Agora aquele corpo fazia sentido. As mãos enormes, os braços musculados… Não fosse o perímetro do peito, diria que era um homem entroncado. Mas não. Era uma padeira a viver em Portugal, nos arrabaldes de… algures. Uma mulher que vivia do trabalho braçal, casada com um lavrador. Pelo vislumbre daquela madrugada, a vida era dura… muito dura, pensou enquanto acarretava outra saca de farinha para cima da bancada.

O fogo crepitava, a primeira fornada estava quase pronta. Como sabia? Não o sabia ao certo. Deitara-se a adivinhar o processo de fazer pão, a confiar nas memórias físicas daquele corpo que ocupava e recorrendo às memórias de infância. Limpou a testa com o antebraço, amaldiçoando mais uma viagem não programada e indesejada. Suspirou. Uma viagem de cada vez. Uma vivência de cada vez e tudo voltaria ao normal… em breve. Só tinha de deixar que o corpo comandasse as tarefas banais às quais estava habituado. Só tinha de confiar nos instintos.

Amassou a matéria-prima da próxima fornada. Em breve saberia porque estava ali. Era assim que funcionava. Entretanto, tinha de dar uso à figura corpulenta que era agora. Os fornos estavam entalados num barracão por trás da barraca onde vivia. O glamour das profissões do povo já não era a mesma coisa, contemplou, enquanto enfiava os punhos na mistura que mais parecia cola, puxando e enrolando, esticando e envolvendo.

Teriam passado duas horas? Não sabia ao certo. E, não aparecera ninguém que a ajudasse a desvendar quem era suposto ser, ou porque tinha sido enviada para ali.

Recordava outras viagens, e incertezas, quando ouviu as rodas a calcar o caminho de terra à porta de casa.
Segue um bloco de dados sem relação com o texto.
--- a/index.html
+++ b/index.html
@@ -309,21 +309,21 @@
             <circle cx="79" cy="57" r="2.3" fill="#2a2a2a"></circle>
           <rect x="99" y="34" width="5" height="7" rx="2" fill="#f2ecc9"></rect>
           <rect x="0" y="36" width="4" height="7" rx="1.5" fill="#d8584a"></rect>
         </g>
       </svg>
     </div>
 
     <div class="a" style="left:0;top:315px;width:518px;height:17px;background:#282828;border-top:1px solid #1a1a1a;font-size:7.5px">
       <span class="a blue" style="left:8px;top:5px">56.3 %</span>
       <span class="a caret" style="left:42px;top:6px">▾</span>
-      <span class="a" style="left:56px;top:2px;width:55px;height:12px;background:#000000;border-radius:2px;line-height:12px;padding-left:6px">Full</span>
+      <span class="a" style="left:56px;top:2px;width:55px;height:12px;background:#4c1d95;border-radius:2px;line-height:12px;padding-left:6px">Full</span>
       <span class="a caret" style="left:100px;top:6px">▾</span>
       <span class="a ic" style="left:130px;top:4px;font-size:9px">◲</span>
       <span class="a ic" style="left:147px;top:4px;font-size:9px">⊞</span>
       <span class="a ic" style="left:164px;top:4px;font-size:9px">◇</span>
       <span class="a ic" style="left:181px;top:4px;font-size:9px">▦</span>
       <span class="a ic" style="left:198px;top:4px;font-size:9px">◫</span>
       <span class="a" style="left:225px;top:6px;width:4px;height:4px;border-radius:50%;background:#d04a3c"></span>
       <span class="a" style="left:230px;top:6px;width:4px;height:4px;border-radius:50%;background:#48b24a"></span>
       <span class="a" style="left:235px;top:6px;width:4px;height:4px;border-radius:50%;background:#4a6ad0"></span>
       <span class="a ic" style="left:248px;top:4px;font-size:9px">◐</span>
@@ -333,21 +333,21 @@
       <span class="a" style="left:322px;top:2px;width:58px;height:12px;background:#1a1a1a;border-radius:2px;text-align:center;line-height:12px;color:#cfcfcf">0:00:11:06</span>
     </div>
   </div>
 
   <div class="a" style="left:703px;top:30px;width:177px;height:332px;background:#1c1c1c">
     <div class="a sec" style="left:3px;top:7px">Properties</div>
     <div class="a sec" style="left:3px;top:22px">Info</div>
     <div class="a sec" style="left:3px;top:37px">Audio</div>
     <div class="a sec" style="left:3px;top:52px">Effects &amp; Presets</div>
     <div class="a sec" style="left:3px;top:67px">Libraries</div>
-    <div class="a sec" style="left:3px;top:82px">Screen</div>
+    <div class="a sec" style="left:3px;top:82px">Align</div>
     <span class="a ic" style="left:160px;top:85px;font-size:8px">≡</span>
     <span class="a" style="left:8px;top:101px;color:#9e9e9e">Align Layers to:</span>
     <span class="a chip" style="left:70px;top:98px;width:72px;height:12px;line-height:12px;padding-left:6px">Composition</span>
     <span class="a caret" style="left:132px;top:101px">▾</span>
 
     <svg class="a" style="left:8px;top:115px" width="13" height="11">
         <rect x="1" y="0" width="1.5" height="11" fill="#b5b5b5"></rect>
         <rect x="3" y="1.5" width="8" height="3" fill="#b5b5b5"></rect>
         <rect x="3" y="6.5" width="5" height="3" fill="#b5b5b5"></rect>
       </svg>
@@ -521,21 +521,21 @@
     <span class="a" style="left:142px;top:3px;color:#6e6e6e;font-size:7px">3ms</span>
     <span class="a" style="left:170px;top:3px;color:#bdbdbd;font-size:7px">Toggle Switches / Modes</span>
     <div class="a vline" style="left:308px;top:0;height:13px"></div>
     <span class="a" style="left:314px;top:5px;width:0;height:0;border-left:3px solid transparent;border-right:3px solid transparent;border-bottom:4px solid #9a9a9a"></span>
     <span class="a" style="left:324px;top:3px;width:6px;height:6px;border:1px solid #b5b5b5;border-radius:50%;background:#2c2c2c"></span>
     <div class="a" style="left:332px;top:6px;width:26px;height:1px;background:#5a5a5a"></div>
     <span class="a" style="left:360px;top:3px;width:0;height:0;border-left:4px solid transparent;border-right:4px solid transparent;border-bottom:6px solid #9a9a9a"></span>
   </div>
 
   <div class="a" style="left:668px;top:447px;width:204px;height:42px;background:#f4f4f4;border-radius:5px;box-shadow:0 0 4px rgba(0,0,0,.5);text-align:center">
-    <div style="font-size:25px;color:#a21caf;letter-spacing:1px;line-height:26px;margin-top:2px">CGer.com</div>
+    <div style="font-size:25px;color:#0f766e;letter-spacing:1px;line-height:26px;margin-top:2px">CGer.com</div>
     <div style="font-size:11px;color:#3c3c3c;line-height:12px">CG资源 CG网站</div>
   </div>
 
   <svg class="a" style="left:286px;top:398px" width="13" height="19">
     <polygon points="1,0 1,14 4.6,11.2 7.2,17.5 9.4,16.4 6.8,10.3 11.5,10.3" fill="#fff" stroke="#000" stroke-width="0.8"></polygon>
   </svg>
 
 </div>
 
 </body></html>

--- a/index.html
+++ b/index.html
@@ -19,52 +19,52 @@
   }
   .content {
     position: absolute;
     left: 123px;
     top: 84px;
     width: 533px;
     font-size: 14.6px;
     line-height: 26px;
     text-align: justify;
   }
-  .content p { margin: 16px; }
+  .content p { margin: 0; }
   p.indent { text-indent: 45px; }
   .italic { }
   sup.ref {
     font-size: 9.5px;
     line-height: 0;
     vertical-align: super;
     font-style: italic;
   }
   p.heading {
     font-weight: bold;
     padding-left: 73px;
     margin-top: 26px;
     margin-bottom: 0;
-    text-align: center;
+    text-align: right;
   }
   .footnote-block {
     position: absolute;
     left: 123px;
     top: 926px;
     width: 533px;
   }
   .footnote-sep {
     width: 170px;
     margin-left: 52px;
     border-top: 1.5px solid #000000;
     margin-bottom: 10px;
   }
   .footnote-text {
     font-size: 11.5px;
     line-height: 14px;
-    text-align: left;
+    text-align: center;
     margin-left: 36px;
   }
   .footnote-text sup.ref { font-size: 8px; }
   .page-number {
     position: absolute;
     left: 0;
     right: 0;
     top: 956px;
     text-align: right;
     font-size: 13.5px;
Esfregou as mãos no avental quando ouviu uma voz feminina gritar:

– Ó da casa!

As duas mulheres envergavam vestidos tão escuros e sujos como o seu, carregando uma braçada de sacas de serapilheira vazias. Os cabelos presos em coques, os rostos redondos e vermelhos, sobressaindo da tez queimada daqueles que enfrentam o sol na labuta diária.

– Adormecestes, Brites? – a mais velha perguntou, pousando as sacas numa bancada vazia.

– Não.

Brites. O nome daquela padeira corpulenta cujo corpo ocupava era Brites.

A mulher colou os olhos enrugados nos dois fornos que crepitavam. O pão! Voltou a limpar as mãos no avental e agarrou uma das compridas pás de madeira encostadas ao canto, enfiando-a na boca do primeiro forno, puxou as bolas de dentro da sua barriga a ferver. Sentia as pingas de suor a escorrerem pelas frontes e a caírem na camisa. Pousou a carga na bancada e repetiu o movimento até todas as bolas de centeio estarem empilhadas. A rapariga mais nova, cujas feições anunciavam o parentesco com a outra, apressou-se a enfiá-las nas sacas. Encheu três, enquanto ela voltava a tender a massa em bolas e pô-las a cozer.

– Os castelhanos estão nos campos de cima. – a mais velha comentou, de olhos postos nela.

– Os castelhanos? – murmurou, procurando localizar o nome Brites algures na História de Portugal.

– As tropas castelhanas? O sol cozinhou-te a moleirinha, mulher?

Castelhanos, tropas, arrabaldes de uma vila a meio de Portugal… Alcobaça, seria?! ela encarnara numa padeira corpulenta… Brites… A padeira de Aljubarrota! Concluiu, largando a massa com um sobressalto. Ocupara o corpo da Padeira de Aljubarrota?! Soltou uma gargalhada sob os olhares estupefactos das duas mulheres. Encarnara na Padeira de Aljubarrota.